Herbert Smith has rekindled its relationship with Eurotunnel, acting for the longstanding client on a massive debt repackaging.
The firm, which has not closed a major deal for the client for about a year, worked alongside four other City practices to complete the innovative £1bn repackaging programme.
Herbert Smith was last instructed by Eurotunnel for such a high-profile deal in late 1999, when it acted on debt purchases and a £165m rights issue. Earlier in the year, the firm had advised the group on two other big debt purchase and redemption transactions.
Clifford Chance was in the lineup for an aborted Eurotunnel deal three years ago and was called in for this transaction by lead manager Dresdner Kleinwort Benson, now Dresdner Kleinwort Wasserstein, which acted on both.
This deal was one of the most complex of its kind. It started with the acquisition of the junior bank debt participations under a tender offer by an independent company, Tunnel Junior Debt Holdings, and then their sale to another independent company, Fixed-Link Finance (FLF). FLF funded its acquisitions with the issue of £432m and euro745m (£473.3m) bonds in the international capital markets.

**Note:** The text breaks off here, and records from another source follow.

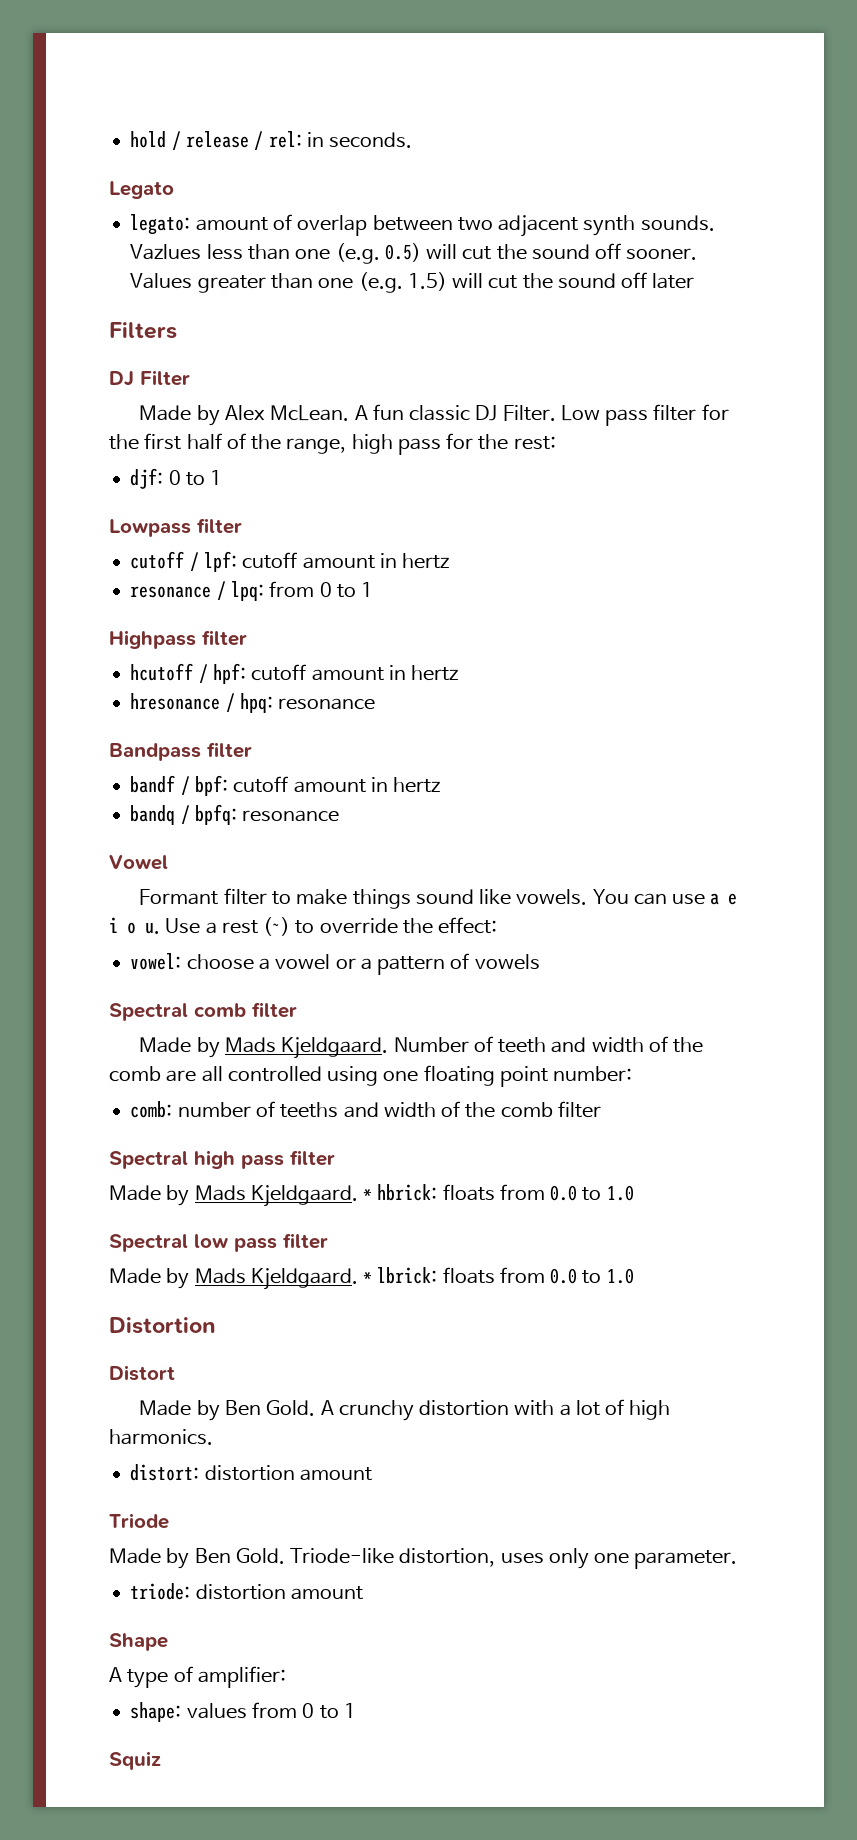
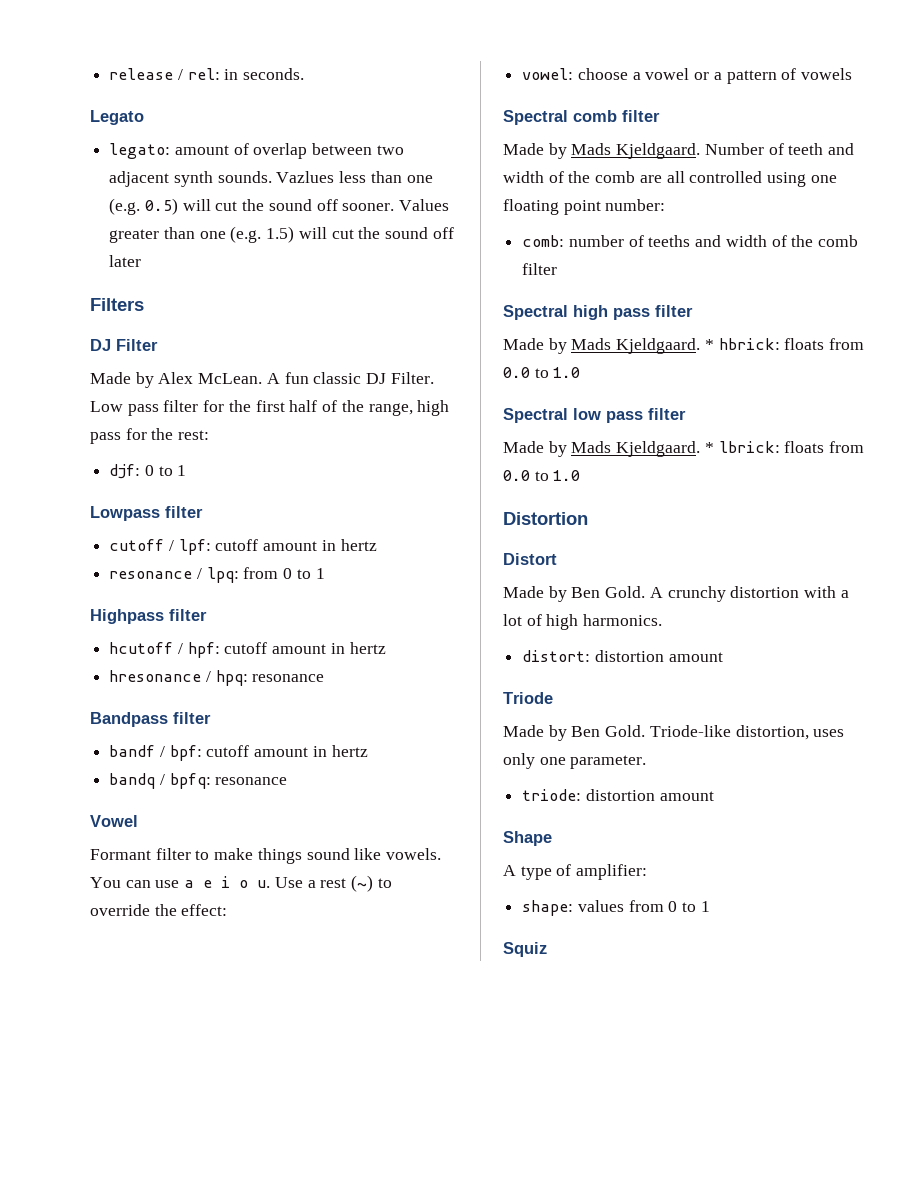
[130,131,181,150] hold / -> (109, 74) none

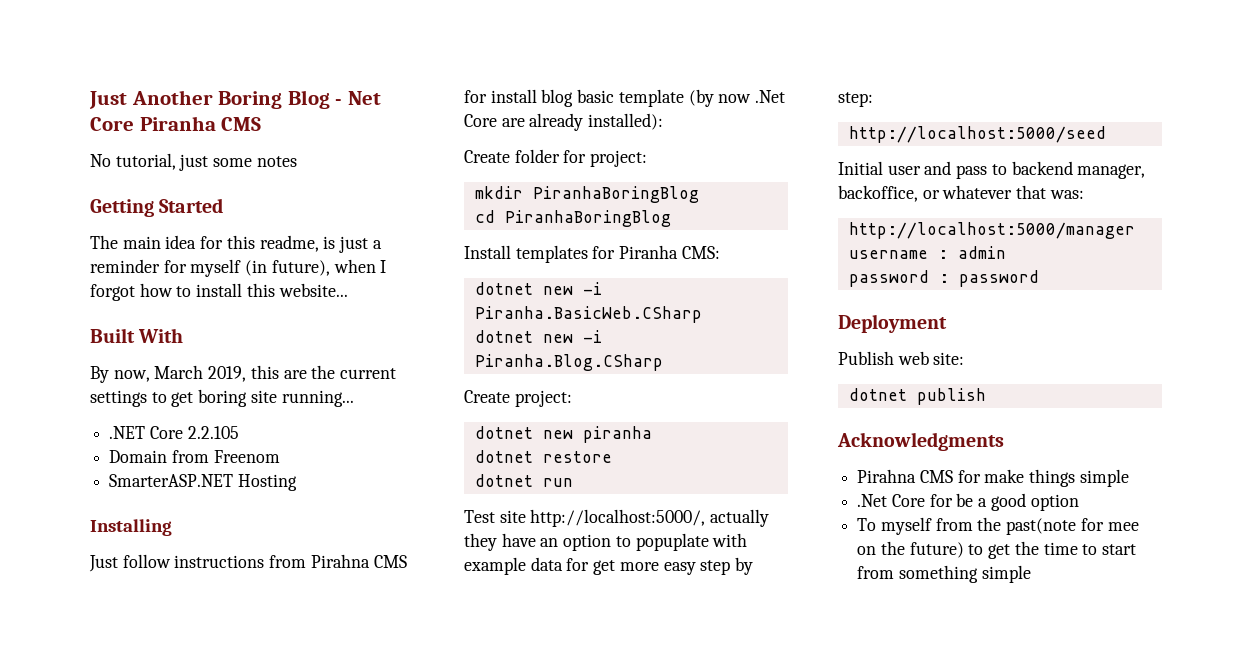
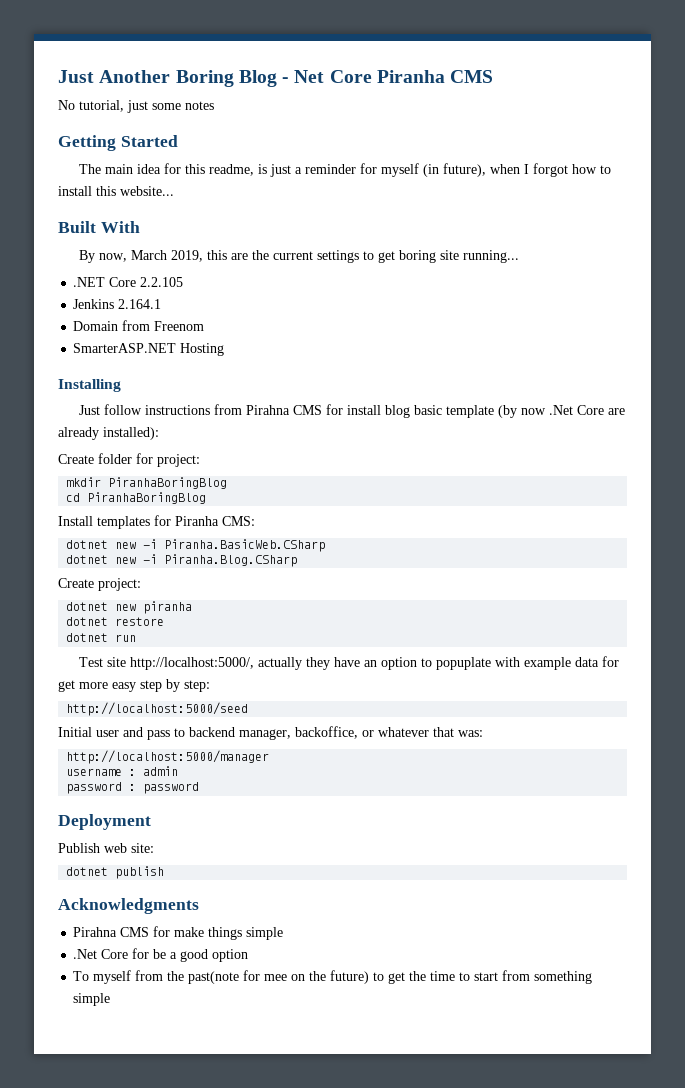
(239, 432) none -> [73,299,162,309] // Jenkins 2.164.1

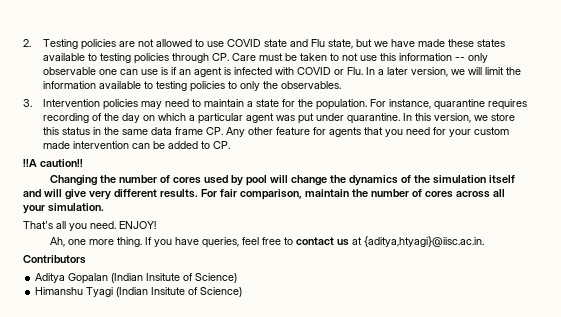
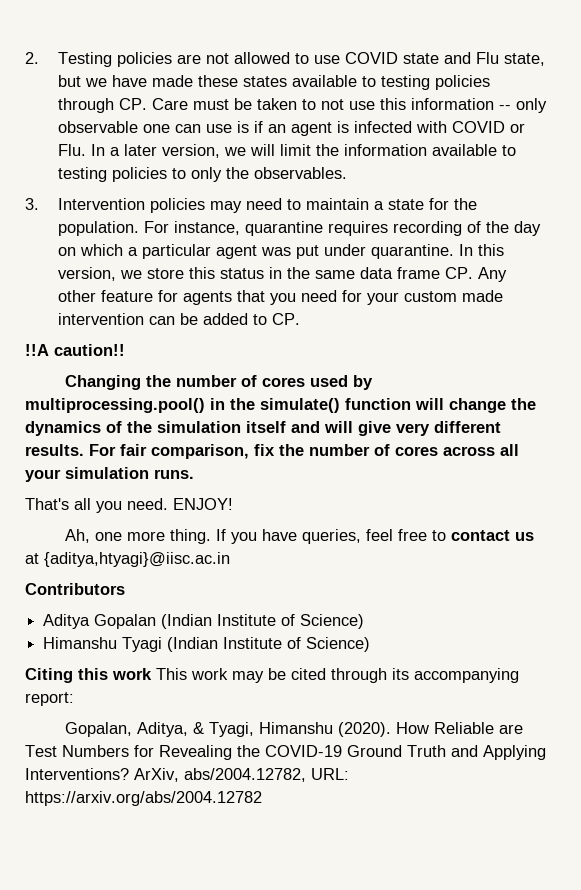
[245,175,267,186] pool -> [25,398,411,413] multiprocessing.pool() in the simulate() function
[305,189,349,197] maintain -> [254,444,275,456] fix
[48,203,104,212] simulation. -> [65,467,194,479] simulation runs.
[363,236,484,247] {aditya,htyagi}@iisc.ac.in. -> [44,552,230,567] {aditya,htyagi}@iisc.ac.in
[146,273,181,281] Insitute -> [217,614,277,626] Institute
[151,287,243,297] Insitute of Science) -> [223,637,371,652] [25,668,519,683] [25,692,74,706] [64,722,523,737] [25,745,546,760] [25,768,349,782] [25,791,262,806] Institute of Science) // Citing this work This work may be cited through its accompanying report: // Gopalan, Aditya, & Tyagi, Himanshu (2020). How Reliable are Test Numbers for Revealing the COVID-19 Ground Truth and Applying Interventions? ArXiv, abs/2004.12782, URL: https://arxiv.org/abs/2004.12782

The Herbert Smith team was led by banking partner Gary Hommel, who has worked on previous Eurotunnel deals as an assistant. He made partner last year.
Hommel says: “This deal presented enormous challenges. At least 12 months ago we were called in to conduct feasibility studies as to whether this was possible. It had to be tailored to Eurotunnel’s complex existing financing arrangements.
“It was very important in structuring it to make sure that European banks were comfortable with it, and then the transaction really got going last summer fairly intensively.”
Other partners in the team included corporate partner Ben Ward, US securities partner Allen Hanen, tax partner David Martin and banking partner James Slessenger. Ward and Slessenger both have longstanding relationships with Eurotunnel, Slessenger having acted for it for more than 10 years.
A Clifford Chance team, led by banking partner Peter Taylor, represented the deal managers and lead managers to FLF’s bond issue, Dresdner Kleinwort Wasserstein and Merrill Lynch International.
Cadwalader partner Andrew Wilkinson represented a group of over 20 junior debt holders in London and the US in early negotiations on the terms and pricing of the invitation to tender. It was once those discussions were finalised that Eurotunnel went on to finance the purchase of the tendered debt by the issue of new rated bonds on the capital markets.
Sidley was instructed by MBIA Assurance, a monoline insurer, to advise on the provision of a financial guarantee of certain tranches of the notes issued by FLF. That allows the classes of the notes benefiting from the guarantee to receive a triple-A rating, lowering the risk for the lenders.
The Sidley team was led by partner Marc Wasserman along with fellow partners Andrew Marsh, Robin Parsons and Drew Scott, all of whom were most heavily involved in the last few weeks of the deal.
Linklaters was involved in the early stages, acting for the lenders to Eurotunnel.
Hommel says the deal is a good one for Eurotunnel, as it will receive the surplus cash generated by the companies which have bought the junior debt when the debt is refinanced. It will also receive additional protection against interest rate increases between 2004 and 2008 on £1.14bn of junior debt. “It’s also a good deal for the lenders who wanted to participate, because they’ve been able to sell their Eurotunnel debt if they wanted to or they’ve been able to buy the notes from FLF, which are rated and more secure,” he says.
Herbert Smith advised on US, UK and French law, and Clifford Chance covered the multi-jurisdictional elements of the transaction.
Taylor led a team that included: banking and finance partners Rachel Kelly and Susan Rose, who represented the trustee, Citibank; US securities partner Robert Trefny; tax partner Michael Wistow; Dutch tax partner Frank de Vos; New York-based securities partner Richard Kosnik; and Paris banking and finance partner Michael Elland-Goldsmith.
Taylor says: “We were appointed by Dresdner Kleinwort Wasserstein back in March last year when they were the sole arranger. They brought in Merrill Lynch at a later date – they felt it was such a major deal that they thought they should have two lead arrangers.
“The transaction was extremely complicated, extremely large and very high profile. It was a very good transaction for us, involving our Dutch, New York, Paris and London offices. We didn’t pitch for it because we’d worked with Dresdner before on a Eurotunnel deal, which didn’t actually come off.
“One of the principal things on this deal was to know the underlying debt structure of Eurotunnel.”
Herbert Smith has acted for the client since the inception of the tunnel back in 1985, and deals have been done for them in both the financing and non-financing arenas. Since the rights issue, the firm has advised on a programme for early conversion of its equity notes, refinancing of its senior debt and day-to-day facility management issues.